On the one hand, regions requiring greater labour mobility like ASEAN, as well as countries actively reforming their labour markets amid rapidly aging populations, serve as examples where enhancing labour mobility is crucial for boosting productivity and fostering inclusive growth. On the other hand, the above analysis underscores the need to fortify the skilled labour reservoir in underdeveloped regions.

It is essential to integrate educational policies when taking measures to improve labour mobility. Such approaches should aim to bridge the wage gap between high and low-skilled workers and foster regional economic convergence, without suggesting a restriction on labour mobility.

One plausible strategy could be to increase educational investment by local authorities. But existing research has shown local governments to be more inclined towards funding infrastructure projects at the expense of education. For example, after a reform that increased fiscal autonomy in the 1990s, the average education expenditure share in counties within Henan province declined from 0.27 to 0.24, indicating a diminished emphasis on education spending in these areas.

The driver behind this inclination stems from an ambition to increase local GDP and tax revenue by channelling resources into tangible productive investments. The transient nature of population dynamics in underdeveloped regions further complicates the landscape. As these regions grapple with significant population exoduses, any local governmental endeavours to escalate educational investments are often perceived as yielding limited immediate economic returns. More importantly, compounded by the economic headwinds stemming from China–US trade and technology frictions as well as the COVID-19 pandemic, the propensity for increased educational spending remains bleak.

Since the Chinese central government oversees economic and social activities and controls education, a more sustainable alternative could be one driven by the central government.

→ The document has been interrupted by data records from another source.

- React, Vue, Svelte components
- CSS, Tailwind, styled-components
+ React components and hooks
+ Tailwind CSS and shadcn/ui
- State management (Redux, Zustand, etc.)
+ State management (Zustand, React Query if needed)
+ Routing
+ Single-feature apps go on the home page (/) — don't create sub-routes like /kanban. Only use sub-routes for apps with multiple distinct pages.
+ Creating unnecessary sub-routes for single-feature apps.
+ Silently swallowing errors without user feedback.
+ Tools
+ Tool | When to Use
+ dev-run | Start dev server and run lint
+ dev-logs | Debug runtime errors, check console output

The central government might firstly lower the mobility costs for low-skilled labour, fostering a more balanced ratio of migration between high and low-skilled workers. Second, an analytical review reveals that fiscal transfers predominantly consist of non-conditional types over those emphasising education. As an alternative to fully liberalising household registration, the central government might consider implementing additional educational transfer funds for urban migrants. Even if these workers don’t attain new household registration, their children can access quality education in these urban hubs and later return to their registered hometowns. This would mitigate the educational investment pressures on their hometown regions.

It is important that the central government recalibrates the balance between labour migration and skills depletion by allocating more towards educational transfers. Such strategic recalibrations could potentially push China’s economy towards intensified agglomeration and catalyse economic proliferation.

Yongjie Xiong is a researcher at the Central University of Finance and Economics, China.